— Action item —
Would you return, word for word, the lines of the data below from the line with "width: 728px;" through the line with "padding: 6px 0 6px 7px;", and no others?
'''
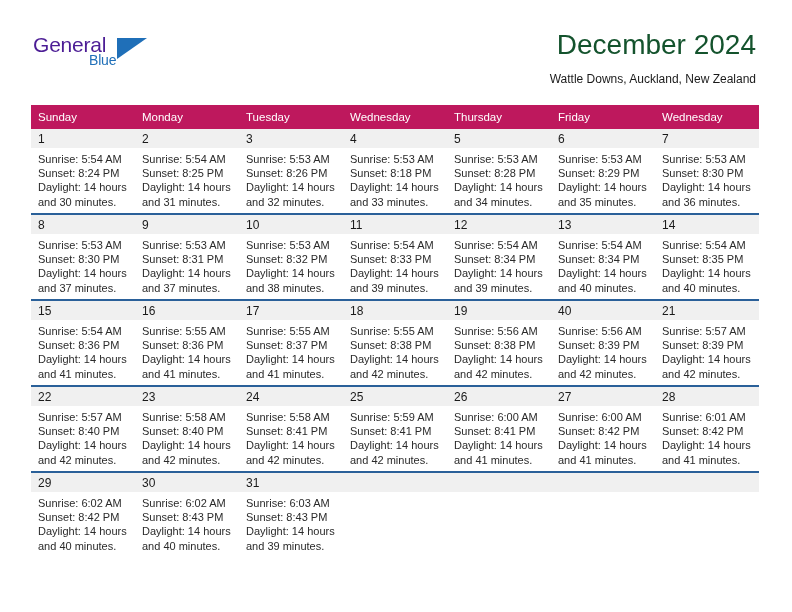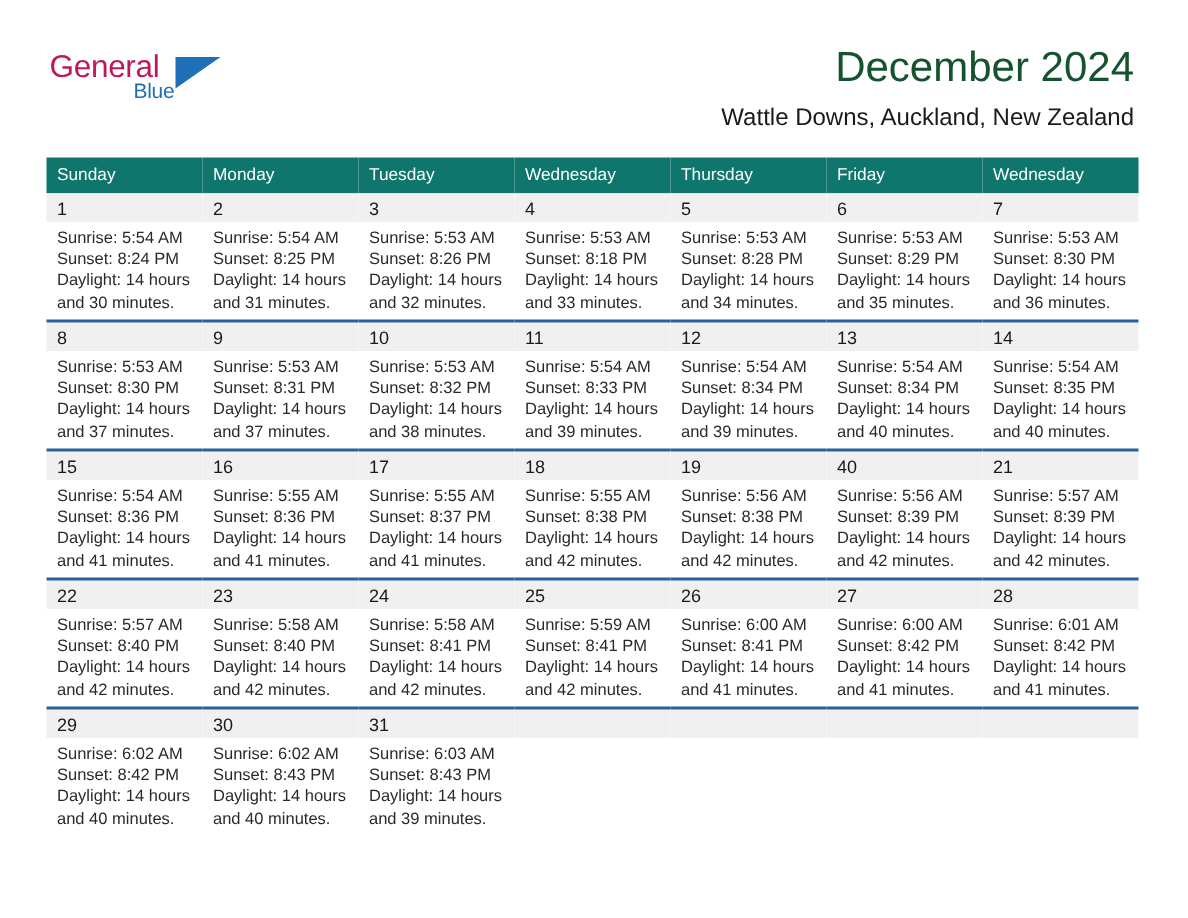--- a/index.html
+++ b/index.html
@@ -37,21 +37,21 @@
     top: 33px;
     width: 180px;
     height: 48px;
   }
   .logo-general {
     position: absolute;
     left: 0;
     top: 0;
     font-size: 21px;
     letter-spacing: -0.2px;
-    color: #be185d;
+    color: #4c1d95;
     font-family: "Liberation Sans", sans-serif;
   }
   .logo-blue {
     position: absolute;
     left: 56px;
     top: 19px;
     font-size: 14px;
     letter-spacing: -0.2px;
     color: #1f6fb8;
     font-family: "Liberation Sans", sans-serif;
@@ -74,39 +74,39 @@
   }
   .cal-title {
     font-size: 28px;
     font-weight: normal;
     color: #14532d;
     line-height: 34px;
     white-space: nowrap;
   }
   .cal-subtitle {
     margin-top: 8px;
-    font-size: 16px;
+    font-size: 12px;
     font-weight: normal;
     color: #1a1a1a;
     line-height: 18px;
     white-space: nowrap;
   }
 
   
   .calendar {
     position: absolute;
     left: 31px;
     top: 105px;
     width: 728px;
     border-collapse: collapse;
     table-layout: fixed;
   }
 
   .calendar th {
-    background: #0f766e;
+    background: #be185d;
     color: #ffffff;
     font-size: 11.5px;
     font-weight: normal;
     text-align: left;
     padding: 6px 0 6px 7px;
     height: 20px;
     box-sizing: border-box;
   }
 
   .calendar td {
'''
'''
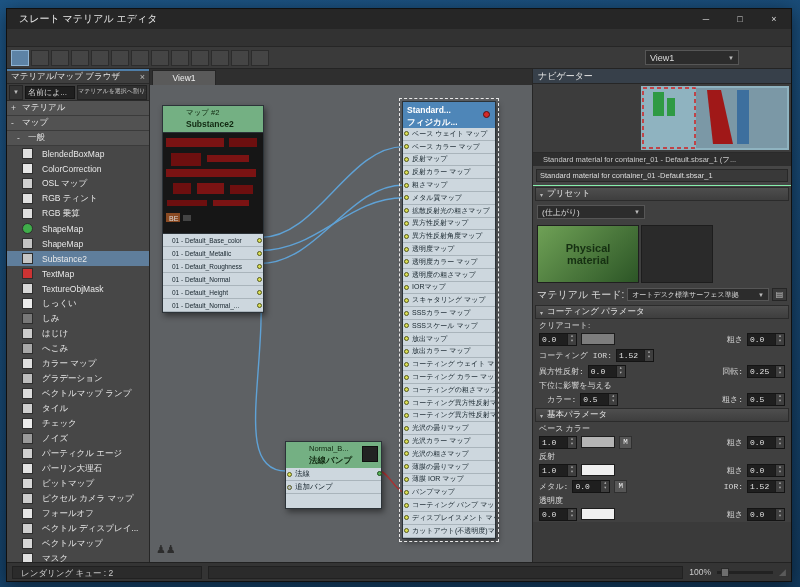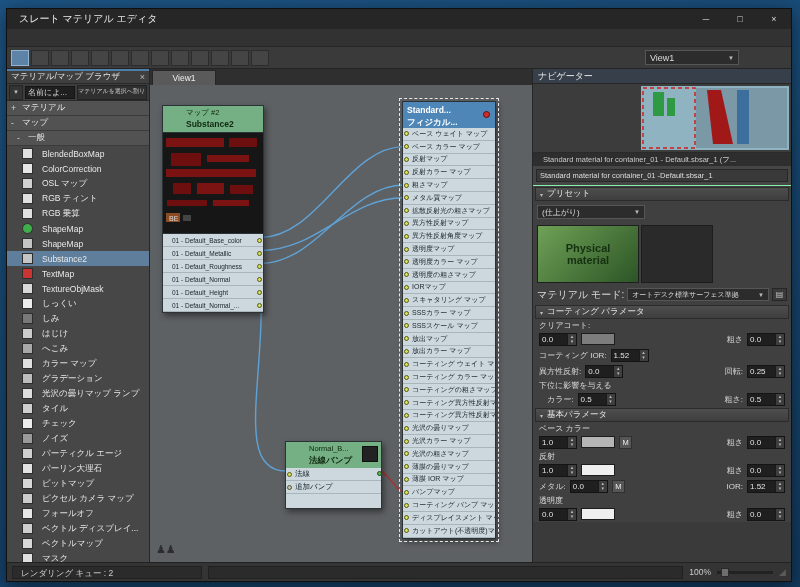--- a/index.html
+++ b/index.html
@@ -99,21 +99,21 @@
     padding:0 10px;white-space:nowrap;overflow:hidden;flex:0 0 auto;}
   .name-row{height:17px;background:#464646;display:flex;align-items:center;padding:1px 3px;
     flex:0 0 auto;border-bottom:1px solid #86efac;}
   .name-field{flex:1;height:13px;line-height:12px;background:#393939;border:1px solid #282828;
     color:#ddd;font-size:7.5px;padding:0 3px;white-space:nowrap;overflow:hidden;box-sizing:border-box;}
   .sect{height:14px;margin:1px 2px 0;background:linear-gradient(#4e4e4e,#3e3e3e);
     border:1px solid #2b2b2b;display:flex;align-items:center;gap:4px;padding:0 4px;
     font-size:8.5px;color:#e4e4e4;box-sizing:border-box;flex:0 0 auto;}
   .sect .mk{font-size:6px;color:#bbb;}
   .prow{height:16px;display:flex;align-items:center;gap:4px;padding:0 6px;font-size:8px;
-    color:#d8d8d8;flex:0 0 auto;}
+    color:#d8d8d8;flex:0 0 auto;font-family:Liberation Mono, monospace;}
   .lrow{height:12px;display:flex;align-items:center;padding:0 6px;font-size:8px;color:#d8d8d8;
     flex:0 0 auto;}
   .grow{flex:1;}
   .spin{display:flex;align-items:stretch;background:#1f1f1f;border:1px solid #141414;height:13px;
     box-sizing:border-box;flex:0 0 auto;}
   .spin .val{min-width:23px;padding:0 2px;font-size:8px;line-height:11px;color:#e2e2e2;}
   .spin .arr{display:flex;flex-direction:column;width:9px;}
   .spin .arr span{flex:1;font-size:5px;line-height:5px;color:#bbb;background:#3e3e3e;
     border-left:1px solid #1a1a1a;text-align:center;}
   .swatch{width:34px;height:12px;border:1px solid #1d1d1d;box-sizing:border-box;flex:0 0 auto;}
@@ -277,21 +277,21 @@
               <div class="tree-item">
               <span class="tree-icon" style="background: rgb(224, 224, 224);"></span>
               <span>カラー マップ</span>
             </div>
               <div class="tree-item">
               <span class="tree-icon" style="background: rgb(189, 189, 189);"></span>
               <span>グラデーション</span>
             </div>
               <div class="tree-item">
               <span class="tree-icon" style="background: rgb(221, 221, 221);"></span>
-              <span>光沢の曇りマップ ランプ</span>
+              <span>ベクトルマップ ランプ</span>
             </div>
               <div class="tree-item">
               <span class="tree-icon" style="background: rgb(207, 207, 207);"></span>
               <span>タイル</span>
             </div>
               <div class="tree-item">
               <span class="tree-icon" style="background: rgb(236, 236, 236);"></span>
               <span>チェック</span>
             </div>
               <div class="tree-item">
'''
— Answer space —
     width: 728px;
     border-collapse: collapse;
     table-layout: fixed;
   }
 
   .calendar th {
-    background: #0f766e;
+    background: #be185d;
     color: #ffffff;
     font-size: 11.5px;
     font-weight: normal;
     text-align: left;
     padding: 6px 0 6px 7px;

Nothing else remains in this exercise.